Reader response to my last post has been that I write more about this topic:
5) Pets and habesha people: write a retrospective of my colorful personal histories with pets. “His name was ‘Yeneneh’. Things would have worked out much better between us if he himself was aware of that…”
(Note: no pets were harmed in the writing of this post, but if you’re a certain kind of person then you might want to brace yourself or skip this altogether.)
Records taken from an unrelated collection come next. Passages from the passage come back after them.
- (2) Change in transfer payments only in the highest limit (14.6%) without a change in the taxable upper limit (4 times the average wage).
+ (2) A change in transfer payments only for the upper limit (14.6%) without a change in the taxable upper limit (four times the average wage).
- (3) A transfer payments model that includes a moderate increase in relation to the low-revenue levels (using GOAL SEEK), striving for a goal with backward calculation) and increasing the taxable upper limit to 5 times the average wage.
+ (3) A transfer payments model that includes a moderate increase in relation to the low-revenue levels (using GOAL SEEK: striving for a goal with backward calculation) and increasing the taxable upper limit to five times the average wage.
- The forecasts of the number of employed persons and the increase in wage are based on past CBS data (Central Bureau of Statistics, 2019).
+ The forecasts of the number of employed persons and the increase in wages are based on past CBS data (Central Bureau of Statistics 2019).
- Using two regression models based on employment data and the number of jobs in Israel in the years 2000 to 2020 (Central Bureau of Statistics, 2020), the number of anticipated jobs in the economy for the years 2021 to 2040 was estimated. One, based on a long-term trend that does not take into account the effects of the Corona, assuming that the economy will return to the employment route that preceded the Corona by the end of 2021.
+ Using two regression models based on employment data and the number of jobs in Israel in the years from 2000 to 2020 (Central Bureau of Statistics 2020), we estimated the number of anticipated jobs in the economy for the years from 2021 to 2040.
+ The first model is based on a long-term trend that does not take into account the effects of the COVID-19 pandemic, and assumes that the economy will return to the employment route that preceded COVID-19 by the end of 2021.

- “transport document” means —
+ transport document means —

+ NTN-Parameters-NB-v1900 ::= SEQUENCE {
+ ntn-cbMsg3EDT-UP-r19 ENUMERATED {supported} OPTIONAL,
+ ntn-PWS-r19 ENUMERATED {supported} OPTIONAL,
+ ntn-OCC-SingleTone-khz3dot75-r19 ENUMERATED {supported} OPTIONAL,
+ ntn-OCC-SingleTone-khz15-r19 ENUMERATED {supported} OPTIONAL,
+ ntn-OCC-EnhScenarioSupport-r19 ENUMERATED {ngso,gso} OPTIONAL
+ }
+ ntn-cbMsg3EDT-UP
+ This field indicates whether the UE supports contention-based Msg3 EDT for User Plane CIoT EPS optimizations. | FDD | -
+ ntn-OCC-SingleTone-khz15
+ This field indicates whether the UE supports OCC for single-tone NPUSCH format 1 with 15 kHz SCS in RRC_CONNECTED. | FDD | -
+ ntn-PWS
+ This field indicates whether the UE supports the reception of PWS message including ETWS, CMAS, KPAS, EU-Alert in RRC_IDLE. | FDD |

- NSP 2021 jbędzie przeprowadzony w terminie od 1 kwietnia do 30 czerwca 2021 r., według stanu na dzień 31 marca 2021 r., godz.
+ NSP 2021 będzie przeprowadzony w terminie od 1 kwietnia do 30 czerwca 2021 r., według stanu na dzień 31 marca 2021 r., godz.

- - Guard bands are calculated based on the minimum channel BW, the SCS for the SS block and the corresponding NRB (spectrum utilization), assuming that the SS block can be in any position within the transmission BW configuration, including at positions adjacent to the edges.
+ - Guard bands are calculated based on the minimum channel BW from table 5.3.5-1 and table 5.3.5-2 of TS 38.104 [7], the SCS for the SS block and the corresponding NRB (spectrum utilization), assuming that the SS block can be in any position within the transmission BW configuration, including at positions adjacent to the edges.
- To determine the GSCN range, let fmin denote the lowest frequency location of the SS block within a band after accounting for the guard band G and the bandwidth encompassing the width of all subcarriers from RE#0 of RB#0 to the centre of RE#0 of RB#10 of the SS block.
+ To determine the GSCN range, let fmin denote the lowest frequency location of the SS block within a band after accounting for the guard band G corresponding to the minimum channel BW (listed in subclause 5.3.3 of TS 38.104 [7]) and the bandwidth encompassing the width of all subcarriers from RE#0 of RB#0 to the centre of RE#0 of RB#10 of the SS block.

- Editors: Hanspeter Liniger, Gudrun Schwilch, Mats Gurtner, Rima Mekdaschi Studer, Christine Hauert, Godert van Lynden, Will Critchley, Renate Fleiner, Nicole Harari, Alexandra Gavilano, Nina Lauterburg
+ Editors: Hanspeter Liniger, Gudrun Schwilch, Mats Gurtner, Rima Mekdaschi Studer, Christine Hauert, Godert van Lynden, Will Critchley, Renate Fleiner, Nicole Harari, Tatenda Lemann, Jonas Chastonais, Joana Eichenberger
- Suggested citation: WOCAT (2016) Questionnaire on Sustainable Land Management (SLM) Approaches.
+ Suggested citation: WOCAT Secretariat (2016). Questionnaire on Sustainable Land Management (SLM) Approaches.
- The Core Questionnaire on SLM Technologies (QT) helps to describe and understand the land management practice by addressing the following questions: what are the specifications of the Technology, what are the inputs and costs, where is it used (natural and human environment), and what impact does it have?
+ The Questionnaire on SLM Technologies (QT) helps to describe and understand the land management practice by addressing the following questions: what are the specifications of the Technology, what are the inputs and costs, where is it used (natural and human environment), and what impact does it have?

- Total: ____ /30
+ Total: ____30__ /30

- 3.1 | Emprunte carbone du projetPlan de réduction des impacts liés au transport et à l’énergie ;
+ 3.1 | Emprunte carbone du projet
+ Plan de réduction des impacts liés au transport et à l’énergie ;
Well, as I said, his name was Yeneneh. Things would have worked out much better between us if he himself was aware of that. Unfortunately, we had to part ways. Me to the Far East and him to the Far South (a.k.a. The Toronto Humane Soceity branch out by Exhibition Place. He’ll be closer to the horses there, and the view of Lake Ontario is nothing to turn one’s nose up at, cat or human.
It’s always been cats for me. Even though my first close encounter with one, when I was very very young, almost ended up being my last. That piece of fur didn’t want to be my friend, no matter how much up in its face I got, so it let me know by clawing me across the eyes, barely missing the left one. Growing up, cats came and went in our yard, as they did in everyone’s yard – they were sort of a mobile recycling unit for organic waste. And of course they spilled a bunch of kittens from time to time.
One day, I unilaterally decided that one of these fresh kittens would be my pet. I was five or six then.
As seemed natural, I made a mini bed for the kitten out of a cardboard box – complete with bird libs, ansola, tiras and so on; I must have cut up some decent linens to make a miniature bedsheet, blanket and pillow. I even folded and tucked the edges in just like I’d seen the maids do. Then I tucked the kitten itself in. Literally, tucked the bony little thing in. And then I tucked that little bed under my actual bed.
For some reason, the kitten started growling. I remember my grandmother sitting on my bed, and I could hear it growling, and I’m sure she could hear it too, but I pretended to hear nothing and she pretended to hear nothing. So there we sat, on a growling bed. After she left, I decided to take my little friend out for a nice evening walk around the garden. With a leash, of course, but I had to get it out from the bed-under-the-bed first.
By now, it had gotten all hissy and fangy on me, so I made a noose out of a piece of rope, pulled the bed aside so that I could reach the kitten-bed in the corner from above, and tried to pass the noose over its head so that I could trap it that way and then take it out for a walk. I forget how, but I managed to leash it and take it outside. Except it had developed a very location-sensitive limp/paw-drag. When we went to the side of the house nearest where it was born, it would practically run, tugging me along, but when we turned the corner and were on the opposite side of the house, it would start limping and dragging itself. Anyway, walk accomplished, I decided it’s best to relocate it for the night (what with the hissy fanginess and all, didn’t want that under my bed all night) so I put it in a drawer unit in the garage. Naturally I shut the drawer all the way in. And yes, I transferred the mini bird libs, ansola and tiras as well.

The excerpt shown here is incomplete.